Presque toute sa vie, Peter Vanden Houte (photo) s’est trouvé à la croisée entre la macroéconomie et le monde de l’investissement. « J’ai toujours aimé le fait de pouvoir lier mes éclairages au volet investissement. Il est extrêmement intéressant de déterminer comment les actions des banques centrales, qui n’ont en soi directement rien à voir avec les investissements, peuvent avoir un impact sur une stratégie d’investissement. »

Quel a été votre premier emploi dans la finance ?

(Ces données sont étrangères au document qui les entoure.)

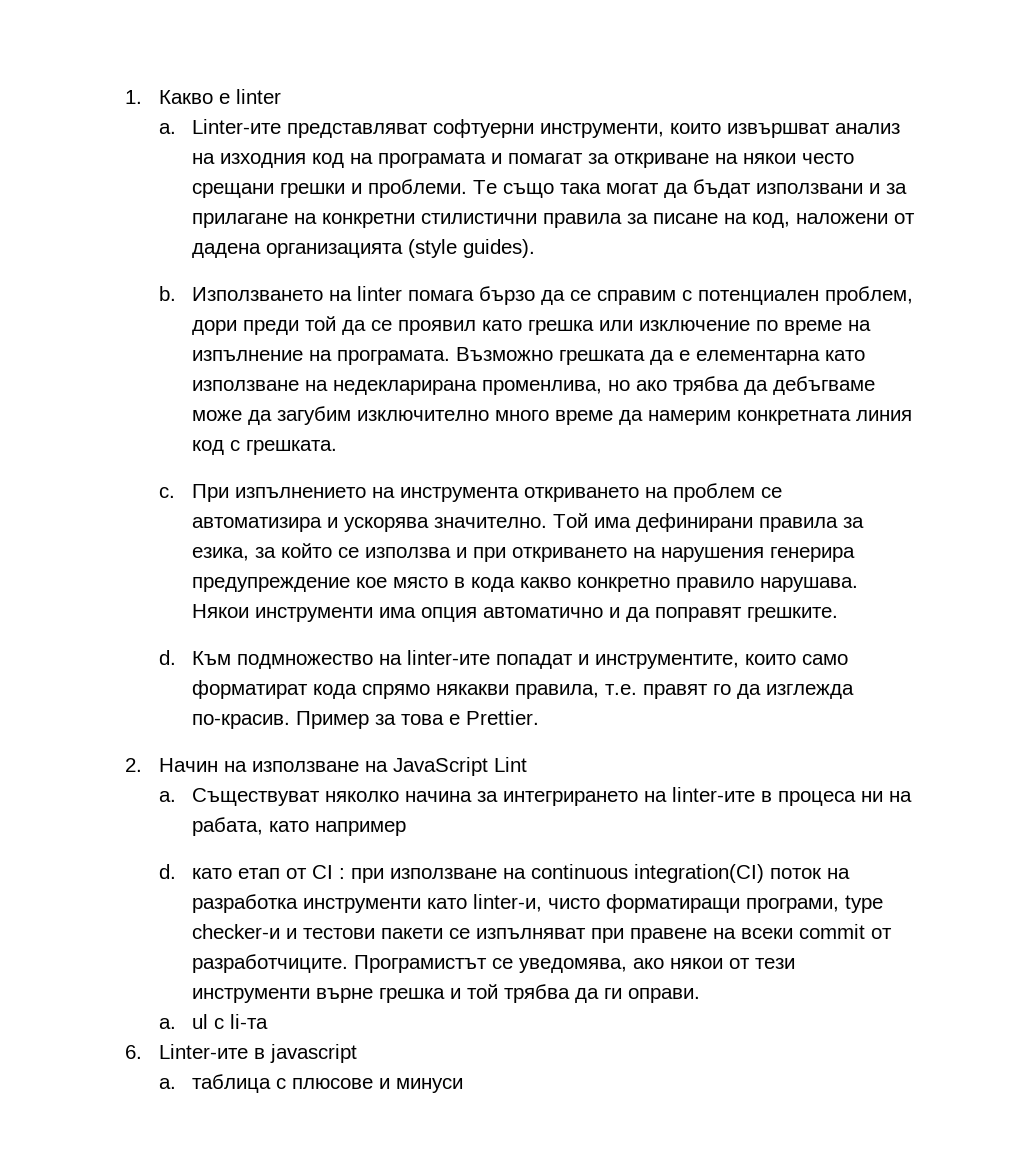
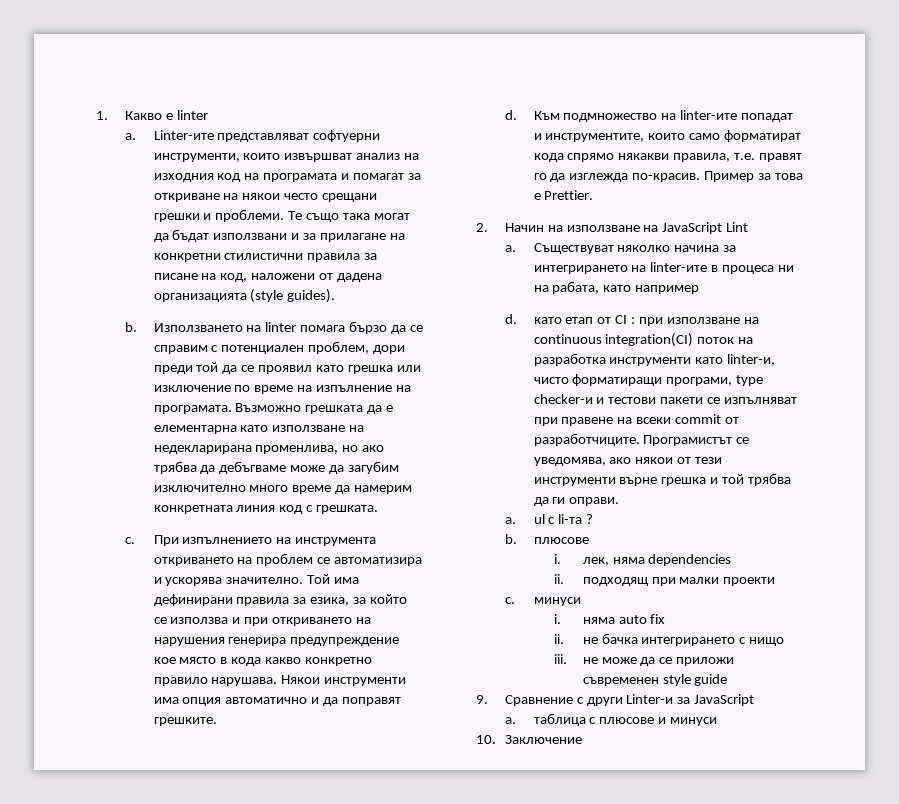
- a. ul с li-та
- 6. Linter-ите в javascript
+ a. ul с li-та ?
+ b. плюсове
+ i. лек, няма dependencies
+ ii. подходящ при малки проекти
+ c. минуси
+ i. няма auto fix
+ ii. не бачка интегрирането с нищо
+ iii. не може да се приложи съвременен style guide
+ 9. Сравнение с други Linter-и за JavaScript
+ 10. Заключение

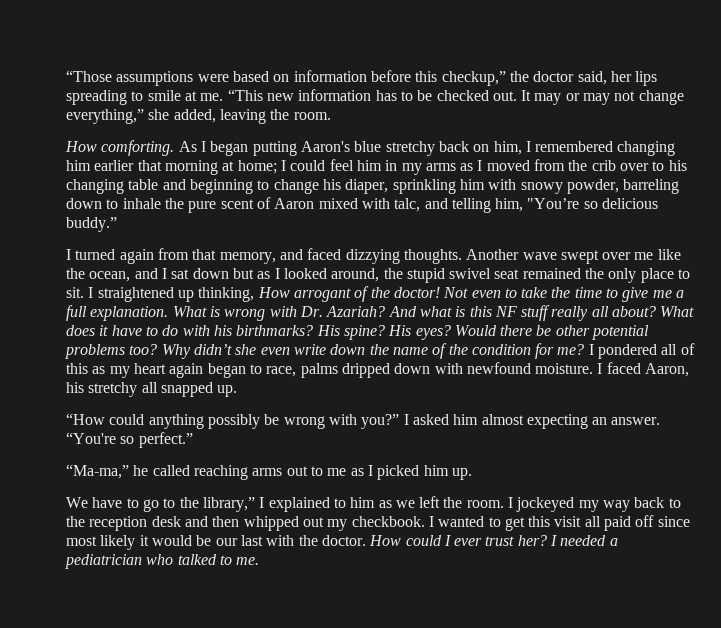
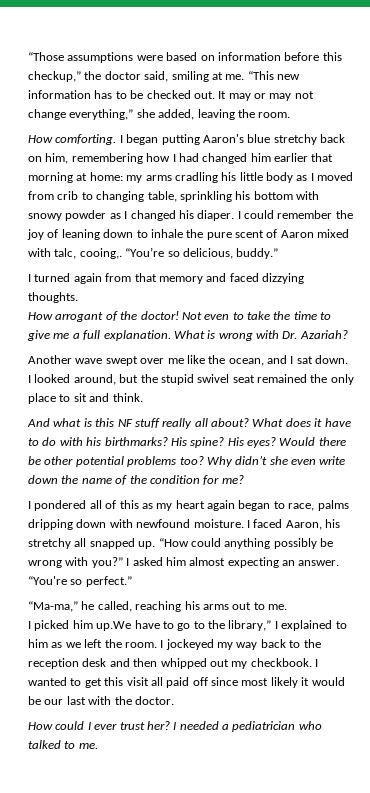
- “Those assumptions were based on information before this checkup,” the doctor said, her lips spreading to smile at me.
+ “Those assumptions were based on information before this checkup,” the doctor said, smiling at me.
- As I began putting Aaron's blue stretchy back on him, I remembered changing him earlier that morning at home; I could feel him in my arms as I moved from the crib over to his changing table and beginning to change his diaper, sprinkling him with snowy powder, barreling down to inhale the pure scent of Aaron mixed with talc, and telling him, "You’re so delicious buddy.”
+ I began putting Aaron's blue stretchy back on him, remembering how I had changed him earlier that morning at home: my arms cradling his little body as I moved from crib to changing table, sprinkling his bottom with snowy powder as I changed his diaper. I could remember the joy of leaning down to inhale the pure scent of Aaron mixed with talc, cooing,. “You’re so delicious, buddy.”
- I turned again from that memory, and faced dizzying thoughts. Another wave swept over me like the ocean, and I sat down but as I looked around, the stupid swivel seat remained the only place to sit. I straightened up thinking, How arrogant of the doctor!
+ I turned again from that memory and faced dizzying thoughts.
+ How arrogant of the doctor!
- What is wrong with Dr. Azariah? And what is this NF stuff really all about?
+ What is wrong with Dr. Azariah?
+ Another wave swept over me like the ocean, and I sat down. I looked around, but the stupid swivel seat remained the only place to sit and think.
+ And what is this NF stuff really all about?
- Why didn’t she even write down the name of the condition for me? I pondered all of this as my heart again began to race, palms dripped down with newfound moisture.
+ Why didn’t she even write down the name of the condition for me?
+ I pondered all of this as my heart again began to race, palms dripping down with newfound moisture.
- I faced Aaron, his stretchy all snapped up.
- “How could anything possibly be wrong with you?”
+ I faced Aaron, his stretchy all snapped up. “How could anything possibly be wrong with you?”
- “Ma-ma,” he called reaching arms out to me as I picked him up.
- We have to go to the library,” I explained to him as we left the room.
+ “Ma-ma,” he called, reaching his arms out to me.
+ I picked him up.We have to go to the library,” I explained to him as we left the room.
- I wanted to get this visit all paid off since most likely it would be our last with the doctor. How could I ever trust her?
+ I wanted to get this visit all paid off since most likely it would be our last with the doctor.
+ How could I ever trust her?

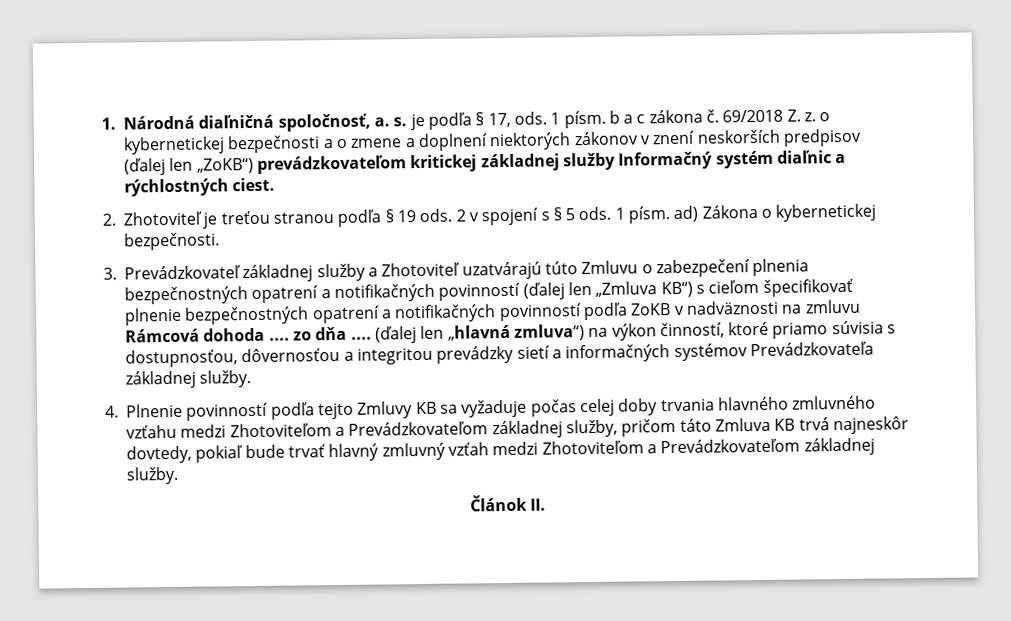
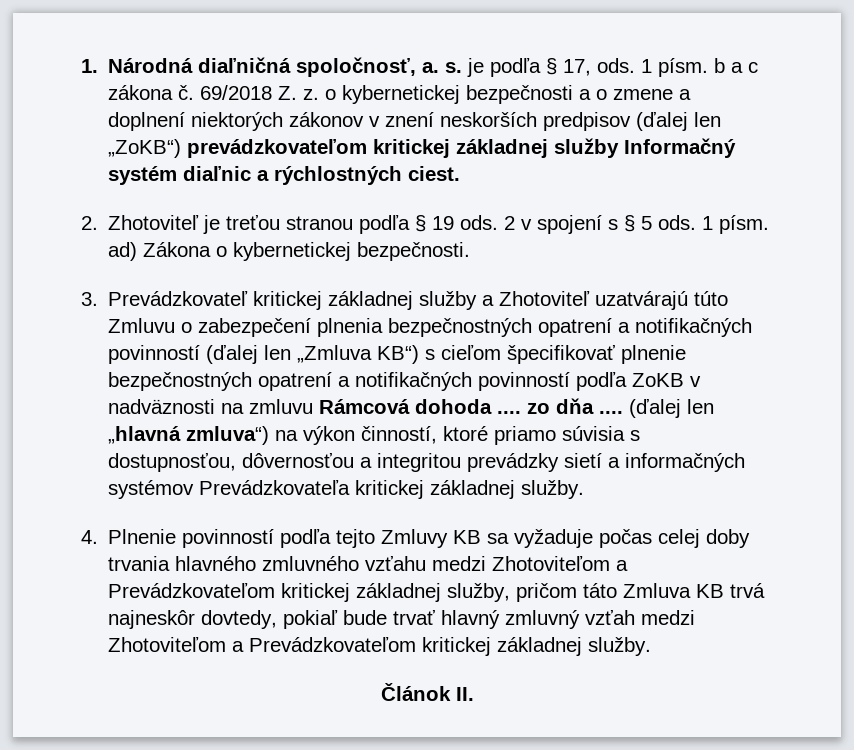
- 3. Prevádzkovateľ základnej služby a Zhotoviteľ uzatvárajú túto Zmluvu o zabezpečení plnenia bezpečnostných opatrení a notifikačných povinností (ďalej len „Zmluva KB“) s cieľom špecifikovať plnenie bezpečnostných opatrení a notifikačných povinností podľa ZoKB v nadväznosti na zmluvu Rámcová dohoda .... zo dňa ....
+ 3. Prevádzkovateľ kritickej základnej služby a Zhotoviteľ uzatvárajú túto Zmluvu o zabezpečení plnenia bezpečnostných opatrení a notifikačných povinností (ďalej len „Zmluva KB“) s cieľom špecifikovať plnenie bezpečnostných opatrení a notifikačných povinností podľa ZoKB v nadväznosti na zmluvu Rámcová dohoda .... zo dňa ....
- (ďalej len „hlavná zmluva“) na výkon činností, ktoré priamo súvisia s dostupnosťou, dôvernosťou a integritou prevádzky sietí a informačných systémov Prevádzkovateľa základnej služby.
+ (ďalej len „hlavná zmluva“) na výkon činností, ktoré priamo súvisia s dostupnosťou, dôvernosťou a integritou prevádzky sietí a informačných systémov Prevádzkovateľa kritickej základnej služby.
- 4. Plnenie povinností podľa tejto Zmluvy KB sa vyžaduje počas celej doby trvania hlavného zmluvného vzťahu medzi Zhotoviteľom a Prevádzkovateľom základnej služby, pričom táto Zmluva KB trvá najneskôr dovtedy, pokiaľ bude trvať hlavný zmluvný vzťah medzi Zhotoviteľom a Prevádzkovateľom základnej služby.
+ 4. Plnenie povinností podľa tejto Zmluvy KB sa vyžaduje počas celej doby trvania hlavného zmluvného vzťahu medzi Zhotoviteľom a Prevádzkovateľom kritickej základnej služby, pričom táto Zmluva KB trvá najneskôr dovtedy, pokiaľ bude trvať hlavný zmluvný vzťah medzi Zhotoviteľom a Prevádzkovateľom kritickej základnej služby.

« J’ai commencé ma carrière en tant que chercheur universitaire. À cette époque, il n’y avait encore aucun lien avec la macroéconomie ou les investissements : j’effectuais des analyses sectorielles et j’étudiais les effets des multinationales sur l’économie belge. Je trouvais ça passionnant, mais j’ai aussi directement réalisé que je ne voulais pas faire ça toute ma vie. Tout allait trop lentement. D’abord, vous passiez des mois à rédiger un article, puis vous deviez l’envoyer à une revue internationale pour révision quelques mois plus tard et, avec un peu de chance, vous pouviez présenter votre article à un congrès au bout d’un an. La différence ne saurait être plus grande avec mon travail actuel, où je me consacre à des centaines de choses à la fois et tout doit être traité le plus rapidement possible. C’est l’extrême inverse. »

Que vous a appris de ce premier emploi ?

« L’importance des méthodes scientifiques. C’est principalement avec des analyses fondamentales que vous développez une vue hélicoptère, et non avec les commentaires de marché que vous trouvez sur Bloomberg. »

Les gestionnaires de fonds attachent-ils encore beaucoup d’importance à vos analyses macro-économiques ?

« Cela n’a pas tellement changé au fil des ans. C’est principalement une question individuelle. Certains gestionnaires de fonds sont très sensibles aux changements macroéconomiques, tandis que d’autres n’ont d’yeux que pour les entreprises individuelles, ce que je comprends dans une certaine mesure. Plus on approfondit, moins la macroéconomie devient décisive. Un gestionnaire de fonds qui doit choisir entre telle ou telle entreprise au sein d’un même secteur sera inévitablement moins influencé par les analyses macroéconomiques. Mais un gestionnaire de fonds qui doit prendre une décision concernant l’allocation entre actions et obligations serait fou de ne pas regarder le tableau macroéconomique. »

Quelle a été la plus grande déception dans votre carrière ?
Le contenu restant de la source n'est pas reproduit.